The only time I'm tempted to employ torture methods (nothing beyond playing Toby Keith over and over) is when some asshat Amurican says "Why do they hate us?"
posted by bardic at 9:05 AM on November 4, 2005


Repeating the mistake in regard to Iraq could lead to even deadlier outcomes...

No question. The problem I have is with the tense of the sentence. The mistake has already been repeated and I don't think there is any "could" about it.
posted by spock at 9:27 AM on November 4, 2005


“The mistake has already been repeated and I don't think there is any "could" about it.”
posted by spock at 9:27 AM PST on November 4 [!]

Yes, but it could be remedied. It just hasn’t been. We’re still in this confused state which is really grinding the shit out of the ground pounders, because you can’t fight and win against guerillas without political support and maintaining order.

But of course, there are so many counterterrorism experts on Mefi who know that the best way to win hearts and minds and eliminate resistance is to torture the shit out of people, never minding they have families and friends and such - who really will shut up and behave if they know what’s good for them.

Yeah, that’s the best route to finding a guide in the field who won’t lead you into an ambush.
God, it’s so obvious to anyone who’s even been on an FTX that this is a complete dead end as a matter of policy.


Fucking idiots keep armchair quarterbacking with policies based half on fear the other half on ass.
We’ve got more than enough firepower and men to convert Iraq into a democracy given the policy is there.
Right now it isn’t.
posted by Smedleyman at 12:02 PM on November 4, 2005


uncle harry: I'm don't believe blowback theories in regard to terrorism.
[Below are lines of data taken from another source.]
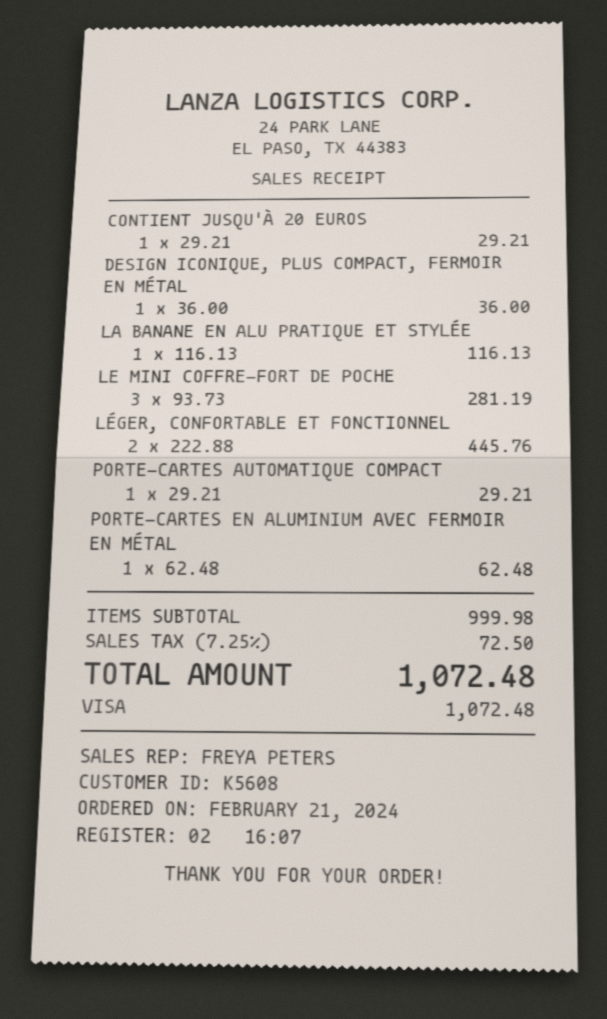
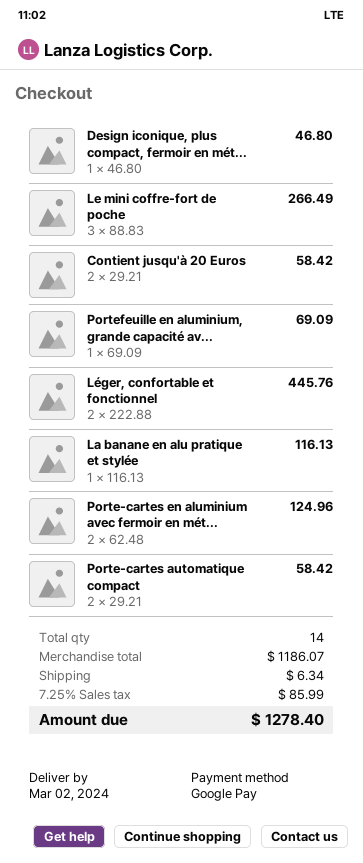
payment method: Visa -> Google Pay
CONTIENT JUSQU'À 20 EUROS: 1 x 29.21 = 29.21 -> 2 x 29.21 = 58.42
DESIGN ICONIQUE, PLUS COMPACT, FERMOIR EN MÉTAL: 1 x 36.00 = 36.00 -> 1 x 46.80 = 46.80
LE MINI COFFRE-FORT DE POCHE: 3 x 93.73 = 281.19 -> 3 x 88.83 = 266.49
PORTE-CARTES AUTOMATIQUE COMPACT: 1 x 29.21 = 29.21 -> 2 x 29.21 = 58.42
PORTE-CARTES EN ALUMINIUM AVEC FERMOIR EN MÉTAL: 1 x 62.48 = 62.48 -> 2 x 62.48 = 124.96
Portefeuille en aluminium, grande capacité av...: none -> 1 x 69.09 = 69.09
subtotal: 999.98 -> 1186.07
shipping: none -> 6.34
tax: 7.25% = 72.50 -> 7.25% = 85.99
total: 1072.48 -> 1278.40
That does not mean I support torture. Blowback Theory and it's variant the Chicken Roosting Theory, suggests that were be no terrorism if all nations were isolationist. Not true. Shoplifters steal because they want to steal not because of the way the store operates.
posted by StarForce5 at 2:16 PM on November 4, 2005


Target Washington?
posted by homunculus at 4:21 PM on November 4, 2005


Shoplifters steal because they want to steal not because of the way the store operates.

This shoplifter disagrees.
posted by eustatic at 5:22 PM on November 4, 2005


Blowback Theory and it's variant the Chicken Roosting Theory, suggests that were be no terrorism if all nations were isolationist. [emphasis added]

Why does the world have to be black and white for some people?
posted by caddis at 7:09 PM on November 4, 2005


Not so much black and white as colorless and green furiously asleep in a bus station waiting room.